Hutchinson Island, which separates the City of Savannah from the Georgia-South Carolina border, is roughly seven miles long and one mile wide at its widest point. Once heavily industrial, the island now includes the Westin Savannah Harbor Golf Resort and Spa and the Savannah International Trade and Convention Center.
Hutchinson Island also played a major role in the capture of Savannah during the American Civil War. After capturing Atlanta, Georgia, Union Gen. William Tecumseh Sherman turned his army East, toward the Atlantic Ocean, and arrived in Savannah in December 1864. Rather than destroying Savannah, Sherman elected to demand the city's surrender. Confederate Gen. William J. Hardee led his troops under the dark of night across the Savannah River on a makeshift pontoon bridge, across Hutchinson Island and into the South Carolina wilderness.
The Savannah International Trade and Convention Center opened in 2000 and features 100,000 square feet of exhibition space. Future plans call for adding 40,000 square feet of space and 500 hotel rooms.
The evaluation of Savannah possibly becoming a cruise port is also underway. With no bridge restricting the height of cruise ships, multiple sites in Savannah’s urban core have been identified. They include the former Savannah River Landing property, Georgia Power’s former Plant Riverside, and Hutchinson Island’s silos.
Completed in 1990, the new cable-stayed Talmadge Memorial Bridge spans the Savannah River between downtown Savannah, Georgia, and Hutchinson Island. With a clearance of 185 feet, the structure is dedicated to Eugene Talmadge, who served as the Governor of Georgia in 1933-37 and 1941-43. It replaced a 1953 era cantilever truss bridge that had become a danger to ships entering the Port of Savannah.
Port of Savannah
Served by two Class I rail providers via on-terminal rail facilities, the Port of Savannah is the Georgia Ports Authority’s largest port and the fourth busiest port in the United States. Georgia’s deepwater ports and inland barge terminals support more than 352,000 jobs throughout the state annually and contribute $18.5 billion in income, $66.9 billion in revenue and $2.5 billion in state and local taxes to Georgia’s economy.
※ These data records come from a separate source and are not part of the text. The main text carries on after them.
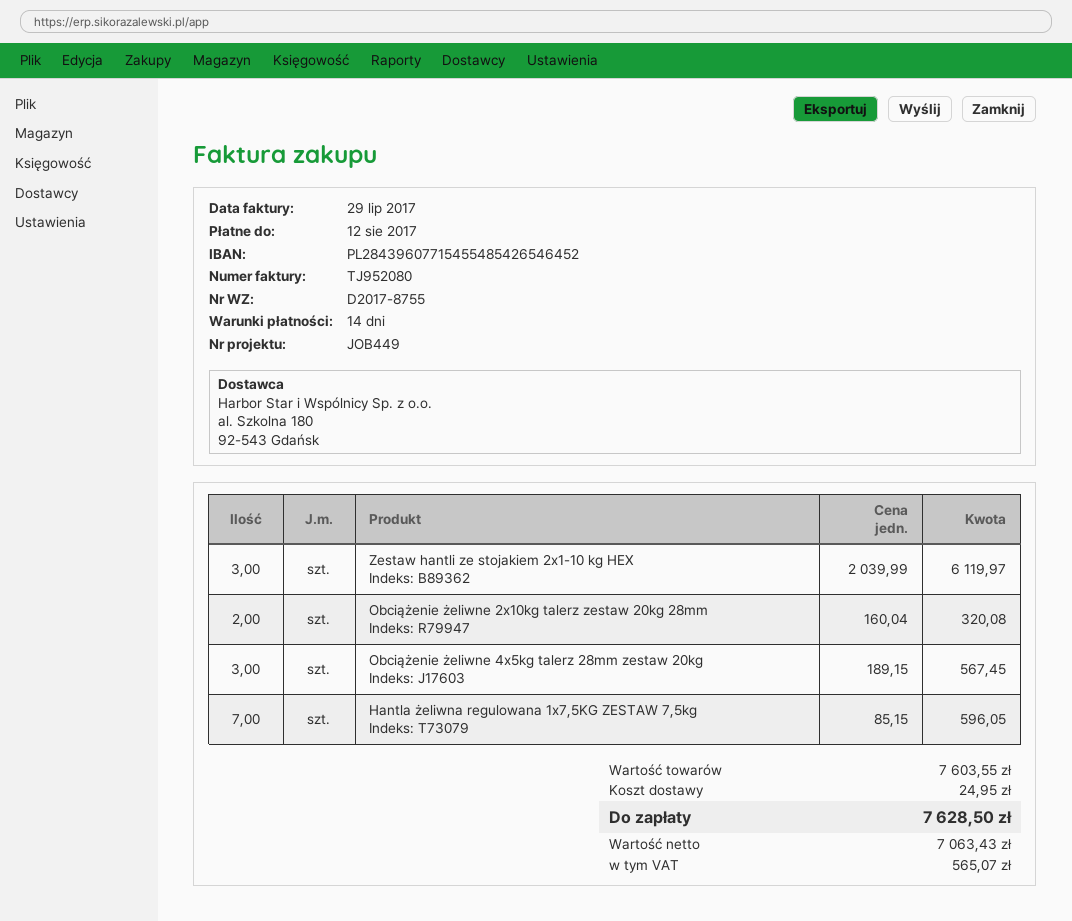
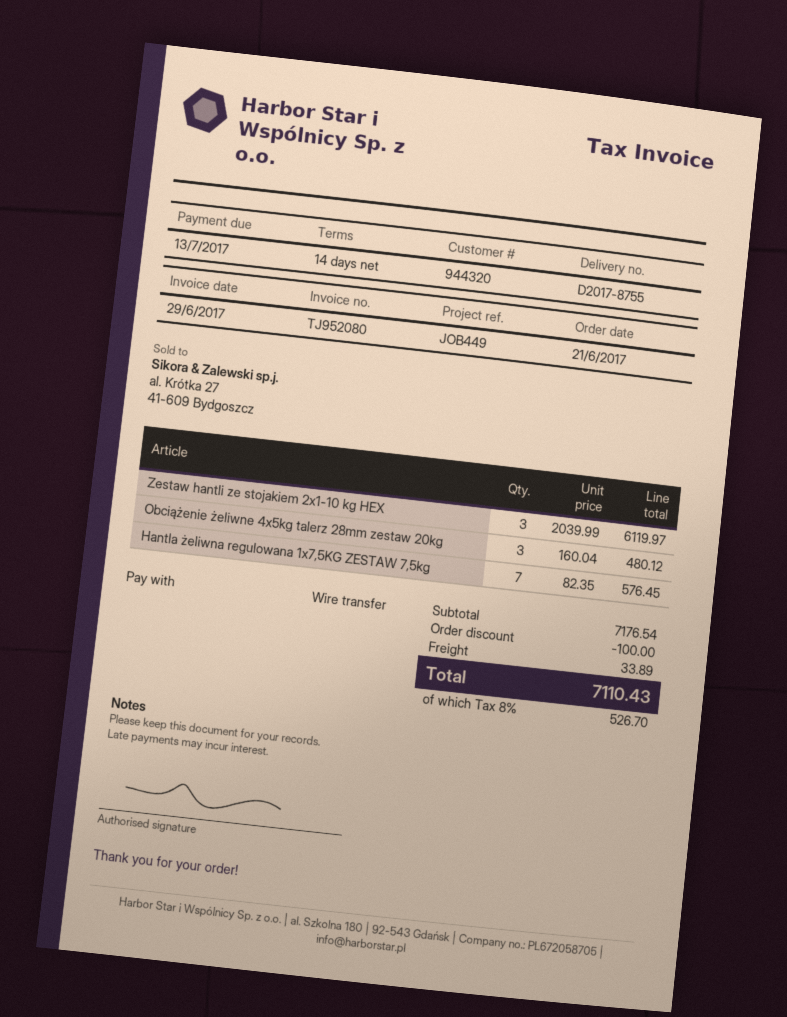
invoice date: 2017-07-29 -> 2017-06-29
due date: 2017-08-12 -> 2017-07-13
Obciążenie żeliwne 2x10kg talerz zestaw 20kg 28mm: 2 x 160.04 = 320.08 -> none
Obciążenie żeliwne 4x5kg talerz 28mm zestaw 20kg: 3 x 189.15 = 567.45 -> 3 x 160.04 = 480.12
Hantla żeliwna regulowana 1x7,5KG ZESTAW 7,5kg: 7 x 85.15 = 596.05 -> 7 x 82.35 = 576.45
subtotal: 7603.55 -> 7176.54
discount: none -> 100.00
shipping: 24.95 -> 33.89
tax: 565.07 -> 526.70
total: 7628.50 -> 7110.43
- Garden City Terminal: Owned and operated by the GPA, the Garden City Terminal is a secured, dedicated container terminal, the largest of its kind on the U.S. Atlantic and Gulf coasts. The 1,200-acre (5 km2) single-terminal facility features 9,693 feet (2,955 m) of continuous berthing and more than 1.3 million square feet (120,000 m2) of covered storage. The terminal is equipped with fifteen high-speed container cranes (4 super post-panamax and 11 post-panamax), as well as an extensive inventory of yard handling equipment. - Ocean Terminal: Also owned and operated by the GPA, the Ocean Terminal is a secured, dedicated breakbulk facility specializing in the rapid and efficient handling of a vast array of forest and solid wood products, steel, RoRo (Roll-on / Roll-off), project shipments and heavy-lift cargoes. The 208-acre (0.8 km2) facility features 6,688 feet (2,039 m) of deepwater berthing, approximately 1.5 million square feet (140,000 m2) of covered storage and 96 acres (390,000 m2) of open, versatile storage. - Target Corporation Facility: On September 21, 2005, Governor Sonny Perdue announced that Target Corporation has decided to build a two-million-square-foot import warehouse at the Savannah River International Trade Park, located four miles (6 km) from the Garden City Terminal at the Port of Savannah. The import warehouse opened on June 8, 2007, and handles overseas cargo and merchandise for Target Corporation's Southeast stores. - IKEA Facility: On December 13, 2005, Governor Sonny Perdue and IKEA officials announced that IKEA, the worlds largest home furnishings retailer, has plans to build a 1,700,000-square-foot (160,000 m2) distribution center on 115 acres (0.5 km2) at the Savannah River International Trade Park. The first phase of the project consists of a 685,000-square-foot (63,600 m2) facility, which opened on June 27, 2007. The company also plans to expand the initial facility by approximately 975,000 square feet (90,600 m2) in the future. - Heineken USA Facility: Heineken USA opened a distribution center in February 2008 that will handle 4,000 containers a year, moving from breweries in the Netherlands to distributors in Georgia, South Carolina, North Carolina, Tennessee, Kentucky and Alabama. The facility will handle 7 million cases of Heineken and Amstel brand beverages every year.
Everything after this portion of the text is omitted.